• **REQUIREMENT**: The records below are split into lines. How many of those lines contain the string "spacing"? Reply with the number only.

§ §

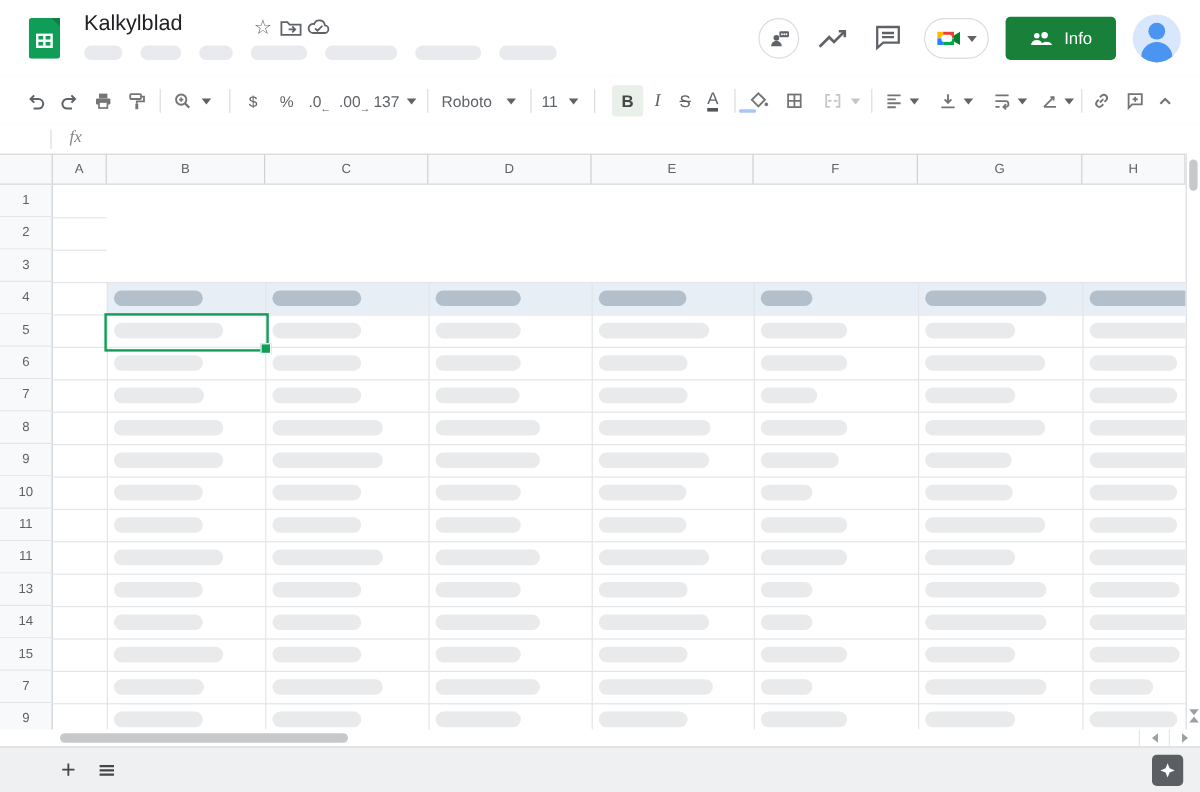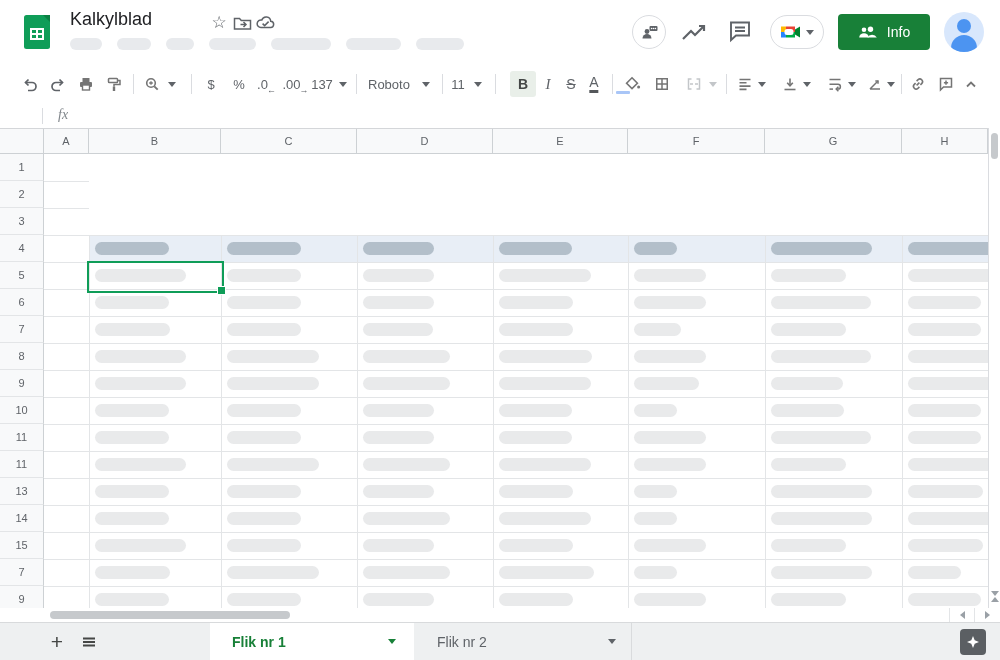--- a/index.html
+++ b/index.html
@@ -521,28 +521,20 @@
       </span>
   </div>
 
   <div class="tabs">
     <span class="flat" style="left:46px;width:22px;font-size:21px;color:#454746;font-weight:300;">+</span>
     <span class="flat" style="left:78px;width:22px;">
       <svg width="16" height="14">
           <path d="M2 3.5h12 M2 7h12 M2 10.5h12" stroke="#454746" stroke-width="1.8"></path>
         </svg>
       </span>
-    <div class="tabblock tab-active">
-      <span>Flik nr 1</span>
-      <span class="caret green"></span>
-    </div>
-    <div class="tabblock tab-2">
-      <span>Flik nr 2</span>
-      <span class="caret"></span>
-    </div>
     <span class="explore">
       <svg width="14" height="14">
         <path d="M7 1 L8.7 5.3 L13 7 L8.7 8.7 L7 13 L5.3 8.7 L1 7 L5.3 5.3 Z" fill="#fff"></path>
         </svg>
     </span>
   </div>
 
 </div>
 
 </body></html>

§ §

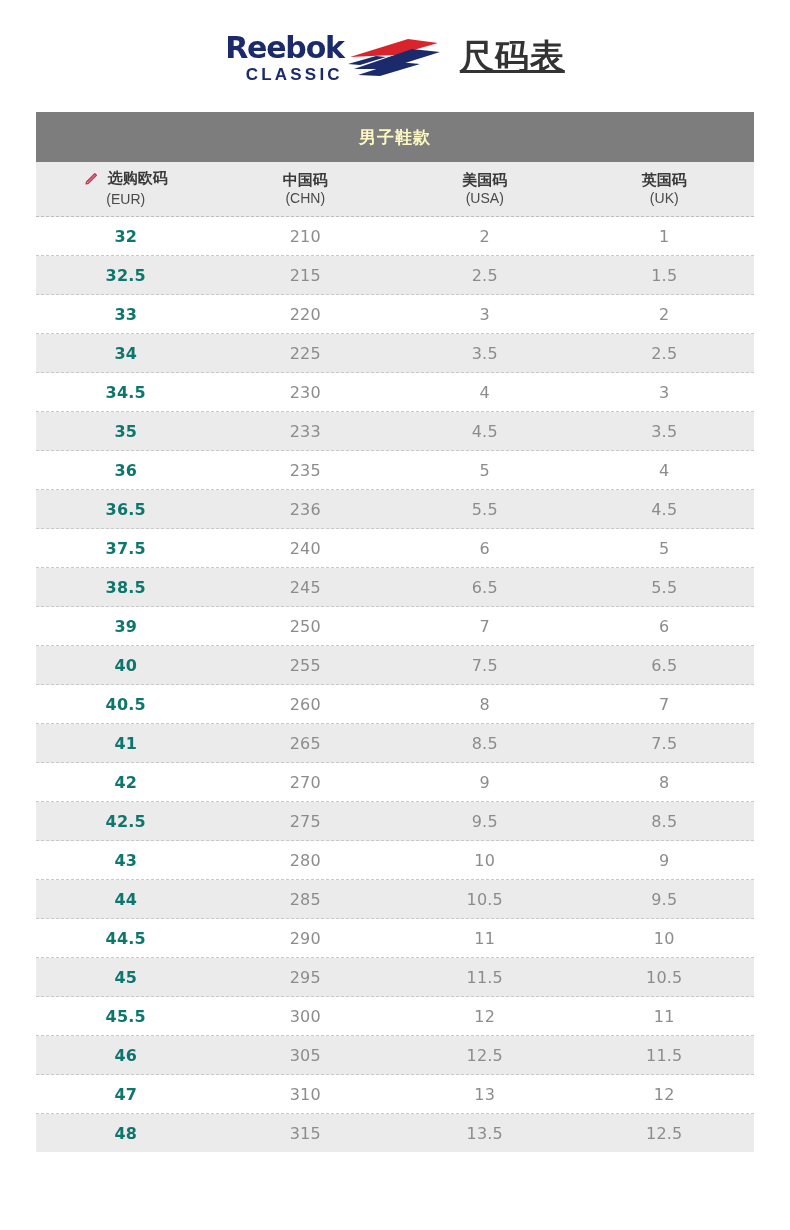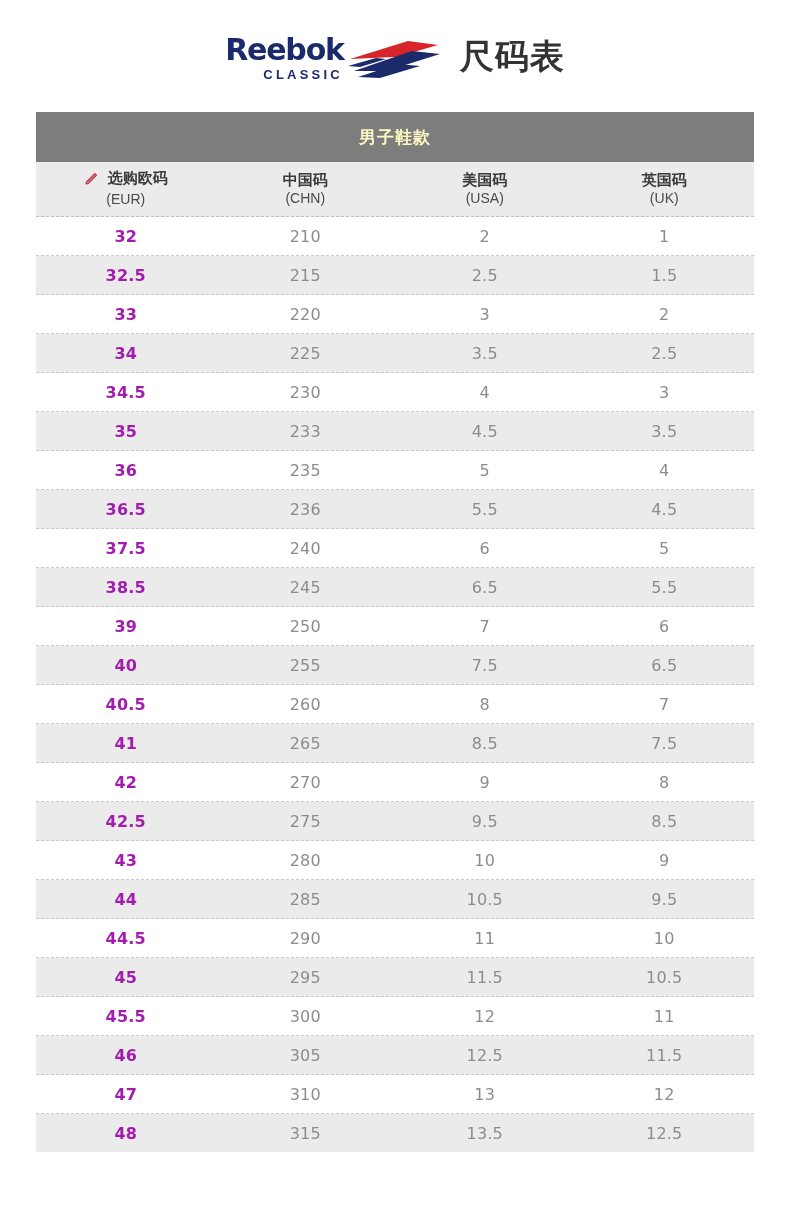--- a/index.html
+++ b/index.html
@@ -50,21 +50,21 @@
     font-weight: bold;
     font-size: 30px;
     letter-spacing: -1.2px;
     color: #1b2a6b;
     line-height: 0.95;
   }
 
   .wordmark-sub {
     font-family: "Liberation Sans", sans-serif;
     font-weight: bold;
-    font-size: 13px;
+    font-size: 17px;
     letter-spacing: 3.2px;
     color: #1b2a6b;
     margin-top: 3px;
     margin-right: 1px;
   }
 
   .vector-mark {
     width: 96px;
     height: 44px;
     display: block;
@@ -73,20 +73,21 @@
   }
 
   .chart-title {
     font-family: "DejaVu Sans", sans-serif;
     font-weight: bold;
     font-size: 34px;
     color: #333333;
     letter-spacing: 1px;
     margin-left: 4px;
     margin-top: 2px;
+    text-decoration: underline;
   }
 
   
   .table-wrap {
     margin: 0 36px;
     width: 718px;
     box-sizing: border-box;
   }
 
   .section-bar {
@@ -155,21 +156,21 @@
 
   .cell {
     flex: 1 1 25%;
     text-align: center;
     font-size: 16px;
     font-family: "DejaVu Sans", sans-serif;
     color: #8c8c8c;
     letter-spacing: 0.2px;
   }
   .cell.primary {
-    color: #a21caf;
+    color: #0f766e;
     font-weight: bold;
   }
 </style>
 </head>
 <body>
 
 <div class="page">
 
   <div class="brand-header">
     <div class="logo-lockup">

§ §

• **WORKED SOLUTION**: 4